Route information
- Length: 51 mi (82 km)

Major junctions
- North end: Salisbury 51°03′26″N 1°47′41″W﻿ / ﻿51.0571°N 1.7946°W
- A338 A350 A35 A352 A353
- South end: Portland 50°33′46″N 2°26′57″W﻿ / ﻿50.5629°N 2.4493°W

Location
- Country: United Kingdom
- Primary destinations: Salisbury, Blandford Forum, Dorchester, Weymouth, Portland

Road network
- Roads in the United Kingdom; Motorways; A and B road zones;

= A354 road =

Road in England

The A354 is a primary route in England which runs from Salisbury in Wiltshire to Easton on the Isle of Portland in Dorset, a total distance of 51 mi. From Salisbury the road crosses Cranborne Chase. At Woodyates the road follows the route of Ackling Dyke, a Roman Road for a short distance. The A354 briefly merges with the A350 at the Blandford Forum bypass before crossing the Dorset Downs and merging with the A35 at the Puddletown bypass. 7 mi to the west it splits from the Dorchester bypass and runs south. The road now bypasses Upwey and Broadwey on a new section of road which has some two lane sections going north and one lane continuously going south towards Weymouth. After the old and new sections meet at Manor Roundabout the road follows down Weymouth Way alongside Radipole Lake. The final stretch runs across a short bridge over Chesil beach onto Portland.

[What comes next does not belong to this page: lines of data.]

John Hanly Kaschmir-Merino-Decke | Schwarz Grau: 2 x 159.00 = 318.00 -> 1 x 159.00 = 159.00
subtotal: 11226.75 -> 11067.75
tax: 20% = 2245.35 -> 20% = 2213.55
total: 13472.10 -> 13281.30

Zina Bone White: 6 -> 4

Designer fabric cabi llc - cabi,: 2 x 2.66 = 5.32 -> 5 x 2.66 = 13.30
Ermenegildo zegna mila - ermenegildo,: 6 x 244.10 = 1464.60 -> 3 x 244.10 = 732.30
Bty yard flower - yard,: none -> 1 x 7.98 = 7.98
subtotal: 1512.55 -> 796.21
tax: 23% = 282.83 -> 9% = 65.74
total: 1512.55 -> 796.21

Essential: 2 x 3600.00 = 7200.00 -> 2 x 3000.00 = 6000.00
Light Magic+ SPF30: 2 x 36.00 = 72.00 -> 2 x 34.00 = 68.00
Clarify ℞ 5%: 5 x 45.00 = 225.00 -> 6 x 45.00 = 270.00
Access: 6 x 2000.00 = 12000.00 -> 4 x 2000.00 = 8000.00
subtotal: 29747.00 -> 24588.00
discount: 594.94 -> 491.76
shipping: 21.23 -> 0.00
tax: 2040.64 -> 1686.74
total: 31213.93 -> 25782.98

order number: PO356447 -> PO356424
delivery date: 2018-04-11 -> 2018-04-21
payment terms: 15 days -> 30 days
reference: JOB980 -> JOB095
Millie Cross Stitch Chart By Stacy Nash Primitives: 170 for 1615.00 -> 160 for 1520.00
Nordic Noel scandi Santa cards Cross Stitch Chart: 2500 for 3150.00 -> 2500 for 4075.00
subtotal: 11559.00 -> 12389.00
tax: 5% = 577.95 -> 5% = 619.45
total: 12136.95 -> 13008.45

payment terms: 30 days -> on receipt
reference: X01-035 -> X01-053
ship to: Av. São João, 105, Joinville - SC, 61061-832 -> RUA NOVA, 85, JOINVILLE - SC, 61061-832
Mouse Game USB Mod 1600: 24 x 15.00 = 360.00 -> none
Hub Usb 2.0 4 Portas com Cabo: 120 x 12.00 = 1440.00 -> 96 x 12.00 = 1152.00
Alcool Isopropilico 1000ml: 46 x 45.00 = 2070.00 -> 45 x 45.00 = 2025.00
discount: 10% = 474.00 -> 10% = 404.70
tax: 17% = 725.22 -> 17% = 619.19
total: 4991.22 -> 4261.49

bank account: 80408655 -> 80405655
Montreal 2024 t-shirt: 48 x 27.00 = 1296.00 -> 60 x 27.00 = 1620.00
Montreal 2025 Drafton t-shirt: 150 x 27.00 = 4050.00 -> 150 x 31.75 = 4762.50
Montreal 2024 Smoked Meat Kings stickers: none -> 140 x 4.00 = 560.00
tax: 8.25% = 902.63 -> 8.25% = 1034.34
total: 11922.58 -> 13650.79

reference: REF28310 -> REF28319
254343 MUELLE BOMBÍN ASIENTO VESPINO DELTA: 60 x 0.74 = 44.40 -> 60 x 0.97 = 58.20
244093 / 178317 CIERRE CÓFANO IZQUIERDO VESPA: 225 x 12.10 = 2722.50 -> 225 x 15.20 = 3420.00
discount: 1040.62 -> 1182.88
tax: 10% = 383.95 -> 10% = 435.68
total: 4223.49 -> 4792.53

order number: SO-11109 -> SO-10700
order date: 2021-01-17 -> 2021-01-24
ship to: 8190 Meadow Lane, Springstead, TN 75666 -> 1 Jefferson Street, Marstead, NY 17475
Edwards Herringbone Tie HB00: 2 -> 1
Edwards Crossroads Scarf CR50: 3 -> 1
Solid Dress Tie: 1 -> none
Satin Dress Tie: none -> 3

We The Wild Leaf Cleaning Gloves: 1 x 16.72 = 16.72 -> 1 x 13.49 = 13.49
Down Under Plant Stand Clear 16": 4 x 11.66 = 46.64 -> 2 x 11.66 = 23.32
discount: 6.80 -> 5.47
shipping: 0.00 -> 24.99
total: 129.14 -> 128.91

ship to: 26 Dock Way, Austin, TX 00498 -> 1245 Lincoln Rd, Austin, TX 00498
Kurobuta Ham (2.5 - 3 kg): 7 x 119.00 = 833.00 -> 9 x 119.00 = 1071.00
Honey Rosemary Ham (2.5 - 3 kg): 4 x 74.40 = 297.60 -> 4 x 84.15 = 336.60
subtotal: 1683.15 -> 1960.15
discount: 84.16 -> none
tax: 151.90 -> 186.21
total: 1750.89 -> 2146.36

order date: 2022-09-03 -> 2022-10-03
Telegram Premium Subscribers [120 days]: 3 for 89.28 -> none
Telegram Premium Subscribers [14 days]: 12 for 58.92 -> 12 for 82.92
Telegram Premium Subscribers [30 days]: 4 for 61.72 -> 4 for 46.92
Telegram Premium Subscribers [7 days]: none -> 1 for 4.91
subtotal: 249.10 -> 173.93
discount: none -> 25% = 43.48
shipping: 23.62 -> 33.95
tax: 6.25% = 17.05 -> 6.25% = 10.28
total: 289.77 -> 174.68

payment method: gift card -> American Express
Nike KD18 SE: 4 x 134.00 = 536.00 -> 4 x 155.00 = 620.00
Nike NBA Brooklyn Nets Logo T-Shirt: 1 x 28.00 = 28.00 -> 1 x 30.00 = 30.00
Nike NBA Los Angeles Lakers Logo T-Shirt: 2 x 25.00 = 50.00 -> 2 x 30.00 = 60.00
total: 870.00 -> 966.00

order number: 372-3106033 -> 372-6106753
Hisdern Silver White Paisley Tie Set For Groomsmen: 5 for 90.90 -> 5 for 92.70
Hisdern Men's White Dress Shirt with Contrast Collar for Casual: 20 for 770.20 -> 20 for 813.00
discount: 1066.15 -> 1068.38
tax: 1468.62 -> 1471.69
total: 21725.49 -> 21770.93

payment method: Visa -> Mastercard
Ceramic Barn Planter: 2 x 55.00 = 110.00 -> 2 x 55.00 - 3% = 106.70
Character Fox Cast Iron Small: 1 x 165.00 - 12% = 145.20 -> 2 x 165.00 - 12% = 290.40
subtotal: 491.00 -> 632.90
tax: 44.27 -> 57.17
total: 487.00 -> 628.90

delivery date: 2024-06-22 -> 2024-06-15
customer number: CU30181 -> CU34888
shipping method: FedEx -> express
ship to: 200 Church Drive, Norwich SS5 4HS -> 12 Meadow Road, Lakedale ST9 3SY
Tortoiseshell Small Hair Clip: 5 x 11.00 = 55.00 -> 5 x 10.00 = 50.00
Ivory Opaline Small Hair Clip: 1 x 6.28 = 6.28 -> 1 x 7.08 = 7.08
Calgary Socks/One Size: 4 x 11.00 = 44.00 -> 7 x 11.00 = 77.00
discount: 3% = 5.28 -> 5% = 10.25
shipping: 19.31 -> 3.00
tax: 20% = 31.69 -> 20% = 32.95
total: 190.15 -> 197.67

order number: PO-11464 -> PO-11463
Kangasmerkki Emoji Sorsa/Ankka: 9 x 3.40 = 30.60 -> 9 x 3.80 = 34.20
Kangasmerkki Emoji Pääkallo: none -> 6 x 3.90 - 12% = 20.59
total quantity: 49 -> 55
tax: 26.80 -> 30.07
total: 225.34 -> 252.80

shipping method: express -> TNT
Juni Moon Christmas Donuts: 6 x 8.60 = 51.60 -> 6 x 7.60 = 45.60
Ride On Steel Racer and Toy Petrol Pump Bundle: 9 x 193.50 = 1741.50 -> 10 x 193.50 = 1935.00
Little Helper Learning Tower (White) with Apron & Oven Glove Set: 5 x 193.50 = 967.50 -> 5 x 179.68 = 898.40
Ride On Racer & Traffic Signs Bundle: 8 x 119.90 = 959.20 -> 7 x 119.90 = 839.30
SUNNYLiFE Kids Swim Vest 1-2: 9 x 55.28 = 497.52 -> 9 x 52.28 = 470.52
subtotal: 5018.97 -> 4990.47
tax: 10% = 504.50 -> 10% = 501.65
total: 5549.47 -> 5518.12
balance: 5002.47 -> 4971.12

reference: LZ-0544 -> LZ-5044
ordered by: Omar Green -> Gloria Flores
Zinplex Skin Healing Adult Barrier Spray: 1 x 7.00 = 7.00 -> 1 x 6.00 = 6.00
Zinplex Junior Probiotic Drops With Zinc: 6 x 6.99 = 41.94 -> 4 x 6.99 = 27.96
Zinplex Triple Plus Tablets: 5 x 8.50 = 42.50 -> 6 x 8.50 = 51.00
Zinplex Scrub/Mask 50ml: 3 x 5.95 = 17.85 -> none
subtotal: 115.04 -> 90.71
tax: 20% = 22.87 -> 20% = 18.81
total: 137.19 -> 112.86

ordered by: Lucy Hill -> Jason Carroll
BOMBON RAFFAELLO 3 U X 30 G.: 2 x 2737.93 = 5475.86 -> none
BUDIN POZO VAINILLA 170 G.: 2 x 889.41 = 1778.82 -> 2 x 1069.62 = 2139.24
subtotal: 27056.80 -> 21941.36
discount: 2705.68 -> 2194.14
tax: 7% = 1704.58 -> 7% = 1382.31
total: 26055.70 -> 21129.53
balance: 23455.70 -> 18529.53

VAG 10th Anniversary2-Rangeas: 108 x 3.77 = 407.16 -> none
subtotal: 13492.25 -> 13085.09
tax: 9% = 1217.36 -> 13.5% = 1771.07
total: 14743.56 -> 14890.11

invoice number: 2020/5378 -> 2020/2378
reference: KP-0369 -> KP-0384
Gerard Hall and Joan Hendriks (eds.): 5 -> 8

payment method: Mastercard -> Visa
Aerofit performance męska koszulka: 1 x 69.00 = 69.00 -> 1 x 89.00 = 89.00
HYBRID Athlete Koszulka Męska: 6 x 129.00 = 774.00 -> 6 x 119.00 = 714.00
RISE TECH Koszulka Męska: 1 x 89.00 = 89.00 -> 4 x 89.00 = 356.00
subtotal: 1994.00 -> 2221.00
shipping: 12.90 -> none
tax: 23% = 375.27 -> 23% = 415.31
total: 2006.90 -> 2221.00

Historically the section between Dorchester and Fortuneswell was part of the A37 with the extension to Easton being the original B3154. This section of the A37 became part of the A354 in 1935 but the B3154 was only renumbered as part of the A354 in the 1980s.

==Weymouth Relief Road==
The project was to build a 3.75 mi single carriageway road, with crawler lane along part, linking the A354 Manor Roundabout near Radipole to the A354 at the top of the Ridgeway Hill.
The main carriageway of the Weymouth Relief Road opened on Thursday 17 March 2011.

The 2012 Olympics at Portland played a major factor in making £89m funding for the road available.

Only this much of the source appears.